## Assigned task:
Which lines in the data below contain the word "font"? Copy each of them.

## Data listing:
******************************

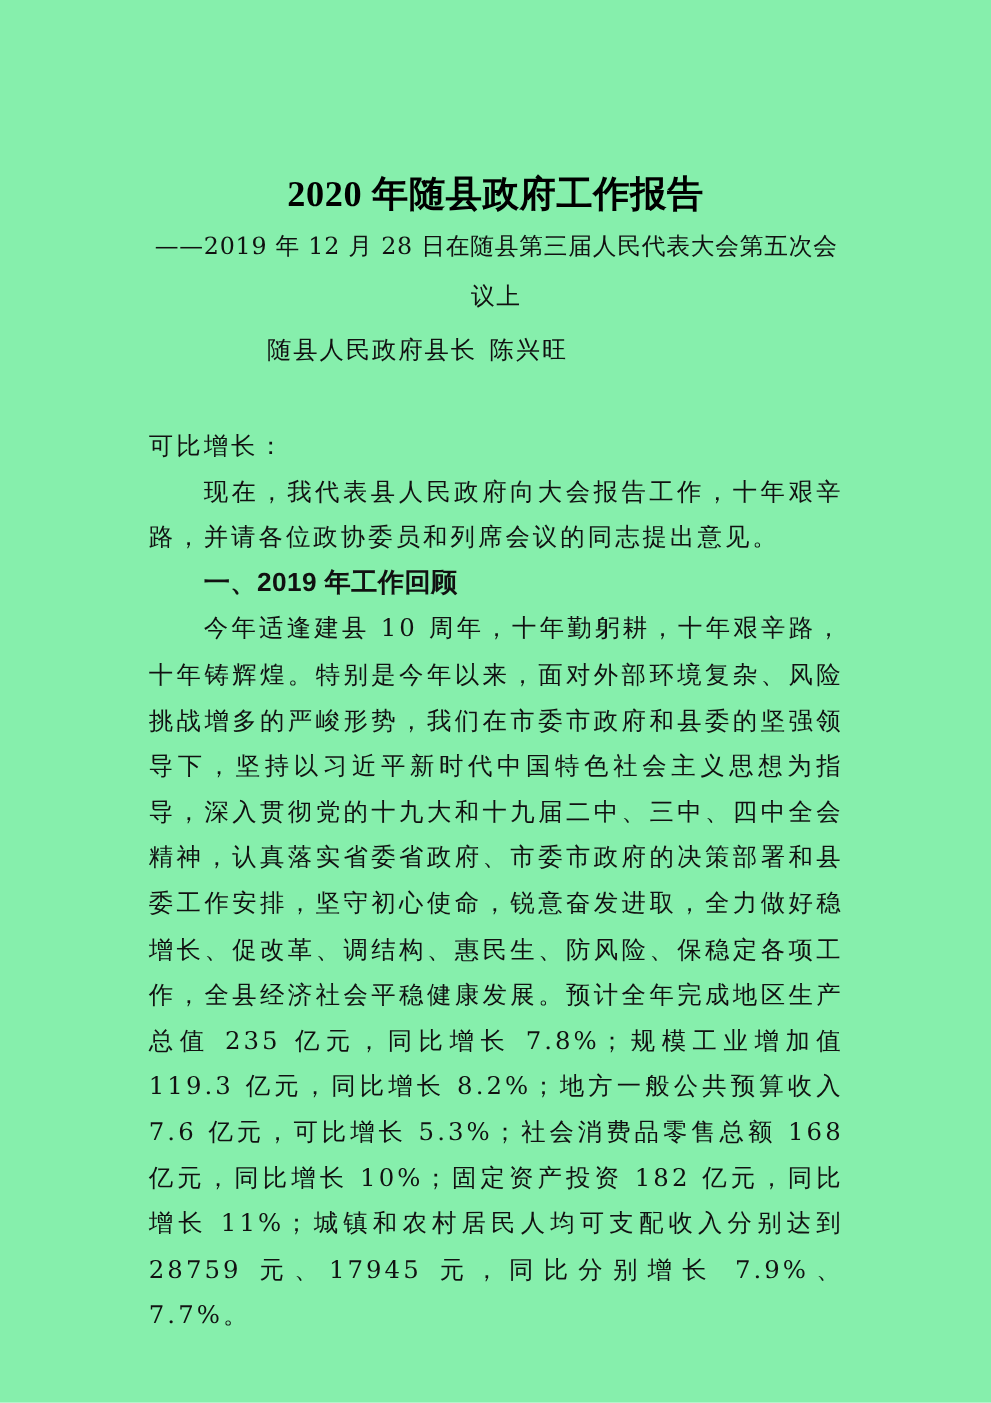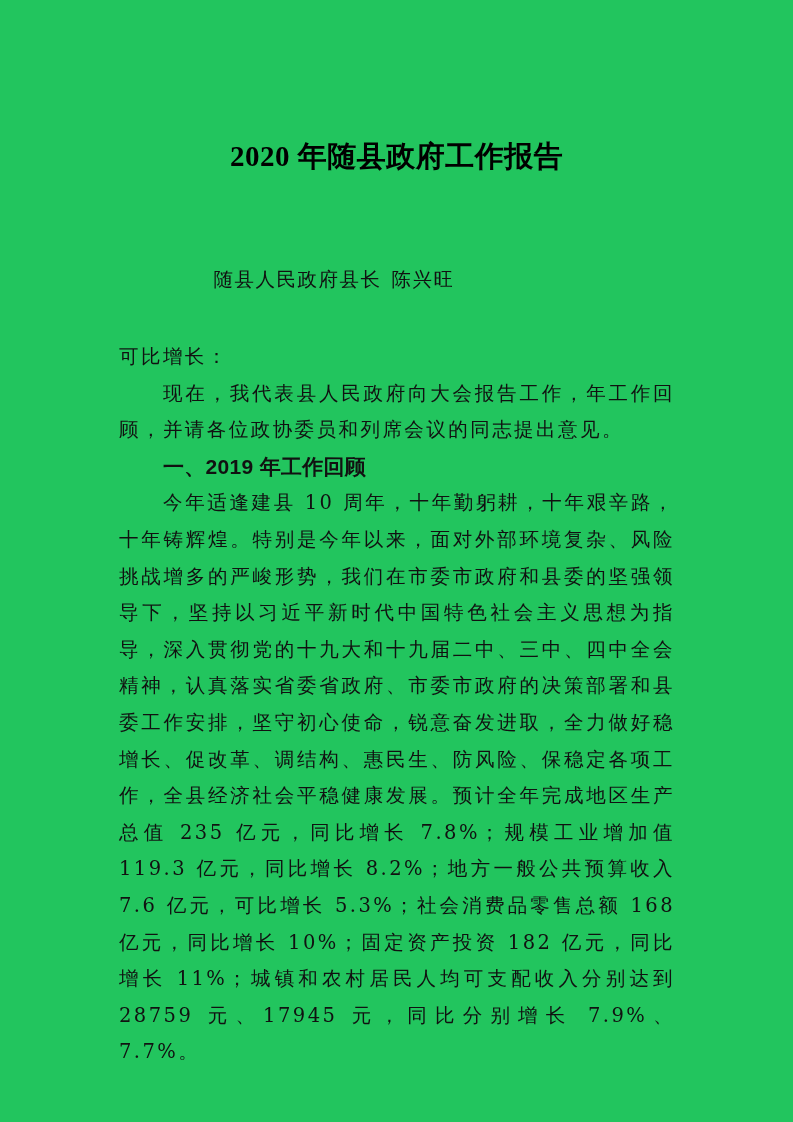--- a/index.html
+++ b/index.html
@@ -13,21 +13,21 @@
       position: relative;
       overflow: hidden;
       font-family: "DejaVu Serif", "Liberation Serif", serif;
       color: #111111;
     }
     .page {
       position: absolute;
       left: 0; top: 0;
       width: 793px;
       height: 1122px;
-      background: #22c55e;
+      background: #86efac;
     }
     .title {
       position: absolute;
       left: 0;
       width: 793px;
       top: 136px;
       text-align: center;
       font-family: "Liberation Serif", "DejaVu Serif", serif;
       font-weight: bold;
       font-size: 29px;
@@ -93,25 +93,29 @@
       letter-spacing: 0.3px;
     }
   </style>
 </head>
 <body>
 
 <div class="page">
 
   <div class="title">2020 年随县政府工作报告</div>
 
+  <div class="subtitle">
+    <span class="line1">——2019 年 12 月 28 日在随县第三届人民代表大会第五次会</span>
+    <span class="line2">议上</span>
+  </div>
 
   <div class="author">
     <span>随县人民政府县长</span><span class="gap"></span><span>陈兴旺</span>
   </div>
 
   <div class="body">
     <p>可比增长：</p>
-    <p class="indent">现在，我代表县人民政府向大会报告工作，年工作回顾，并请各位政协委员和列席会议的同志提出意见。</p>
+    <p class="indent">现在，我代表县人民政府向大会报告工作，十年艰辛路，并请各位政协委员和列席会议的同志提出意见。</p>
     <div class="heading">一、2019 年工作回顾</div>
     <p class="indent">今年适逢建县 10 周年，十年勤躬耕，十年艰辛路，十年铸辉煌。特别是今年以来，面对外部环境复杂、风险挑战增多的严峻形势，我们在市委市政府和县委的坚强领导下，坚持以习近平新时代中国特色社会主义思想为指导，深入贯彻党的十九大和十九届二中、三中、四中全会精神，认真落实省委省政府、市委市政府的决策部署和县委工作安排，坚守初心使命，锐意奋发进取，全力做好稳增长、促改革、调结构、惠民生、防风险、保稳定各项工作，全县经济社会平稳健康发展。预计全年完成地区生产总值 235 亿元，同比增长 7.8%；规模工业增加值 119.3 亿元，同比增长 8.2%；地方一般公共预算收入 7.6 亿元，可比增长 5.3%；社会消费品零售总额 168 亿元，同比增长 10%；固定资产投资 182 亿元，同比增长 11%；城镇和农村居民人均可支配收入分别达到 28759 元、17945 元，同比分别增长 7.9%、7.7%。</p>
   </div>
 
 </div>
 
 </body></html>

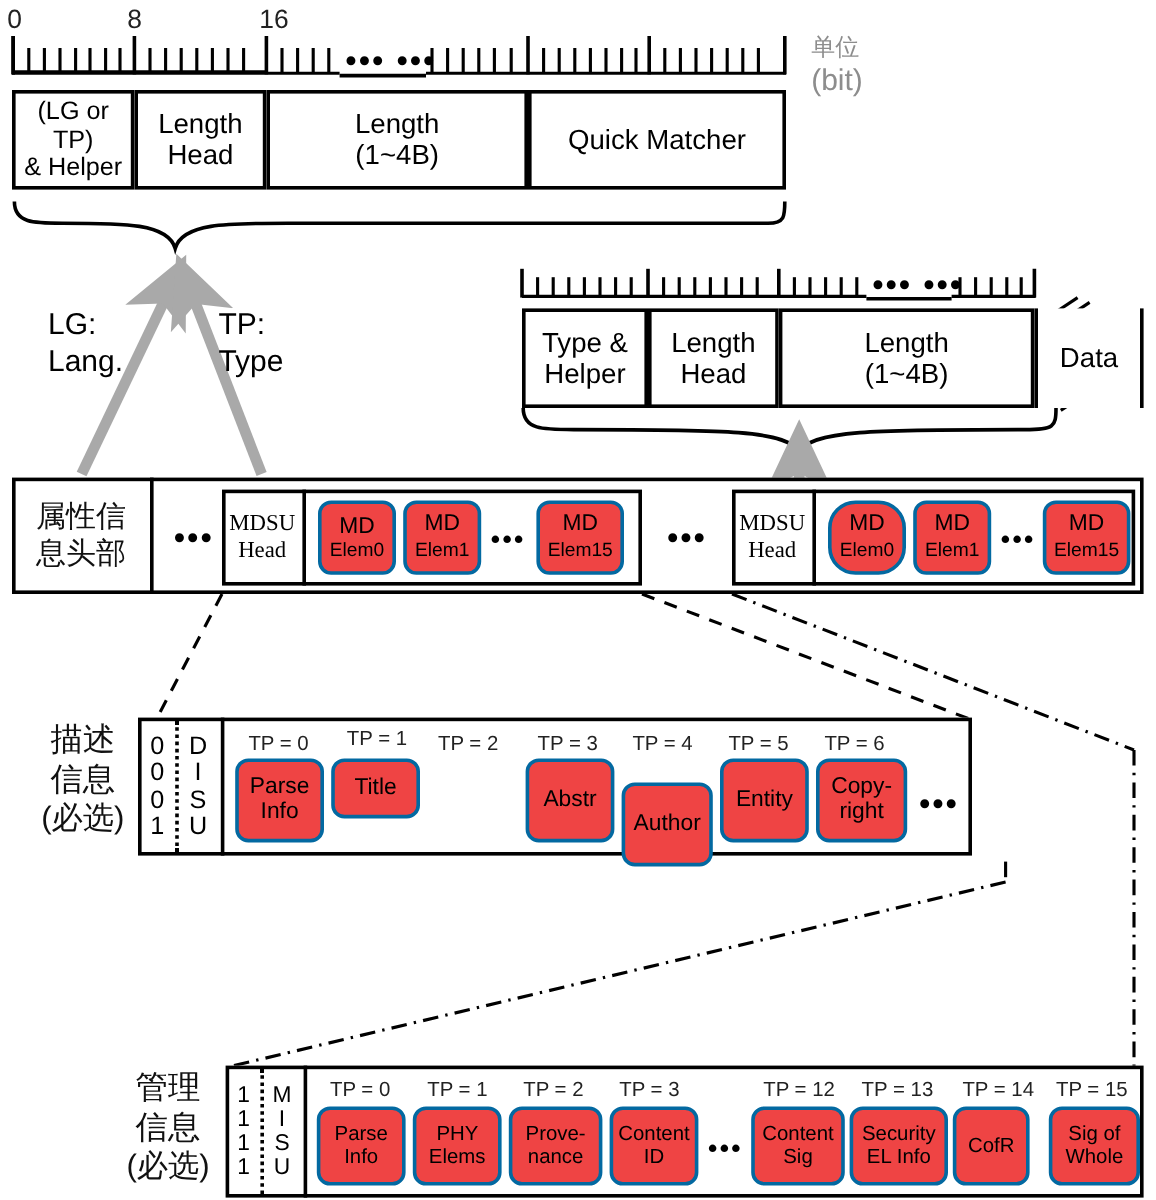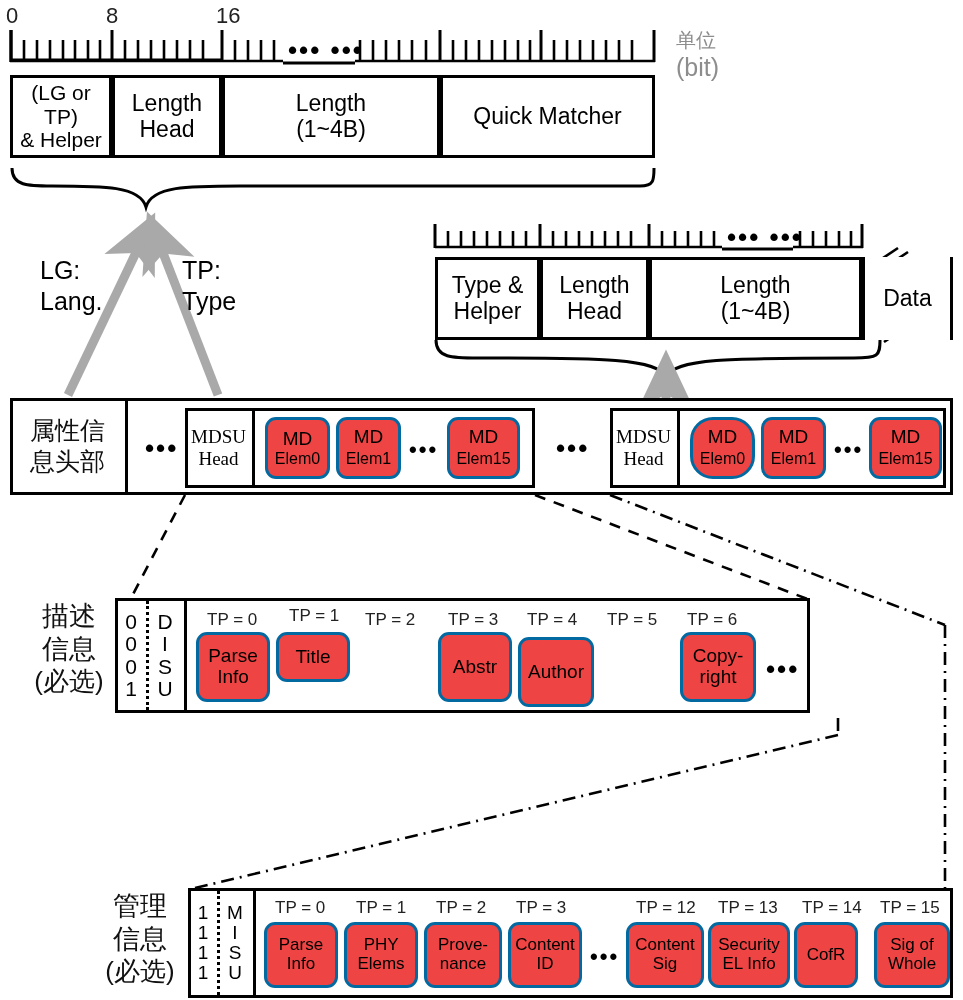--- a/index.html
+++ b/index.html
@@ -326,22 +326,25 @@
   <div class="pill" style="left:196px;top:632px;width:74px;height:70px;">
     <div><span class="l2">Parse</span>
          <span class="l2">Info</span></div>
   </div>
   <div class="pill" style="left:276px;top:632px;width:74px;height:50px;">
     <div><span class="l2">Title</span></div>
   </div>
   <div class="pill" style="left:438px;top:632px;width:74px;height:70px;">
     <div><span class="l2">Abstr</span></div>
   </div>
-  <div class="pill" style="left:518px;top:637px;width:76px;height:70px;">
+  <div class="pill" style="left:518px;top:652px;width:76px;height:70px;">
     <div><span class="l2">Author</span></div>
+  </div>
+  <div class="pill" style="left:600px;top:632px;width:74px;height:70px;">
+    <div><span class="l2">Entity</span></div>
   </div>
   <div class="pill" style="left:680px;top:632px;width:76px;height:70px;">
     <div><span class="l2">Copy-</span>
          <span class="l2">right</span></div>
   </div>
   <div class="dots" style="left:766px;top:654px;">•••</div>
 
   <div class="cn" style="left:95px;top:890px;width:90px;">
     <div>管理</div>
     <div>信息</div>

******************************

## Exercise output:
       font-family: "DejaVu Serif", "Liberation Serif", serif;
       font-family: "Liberation Serif", "DejaVu Serif", serif;
       font-weight: bold;
       font-size: 29px;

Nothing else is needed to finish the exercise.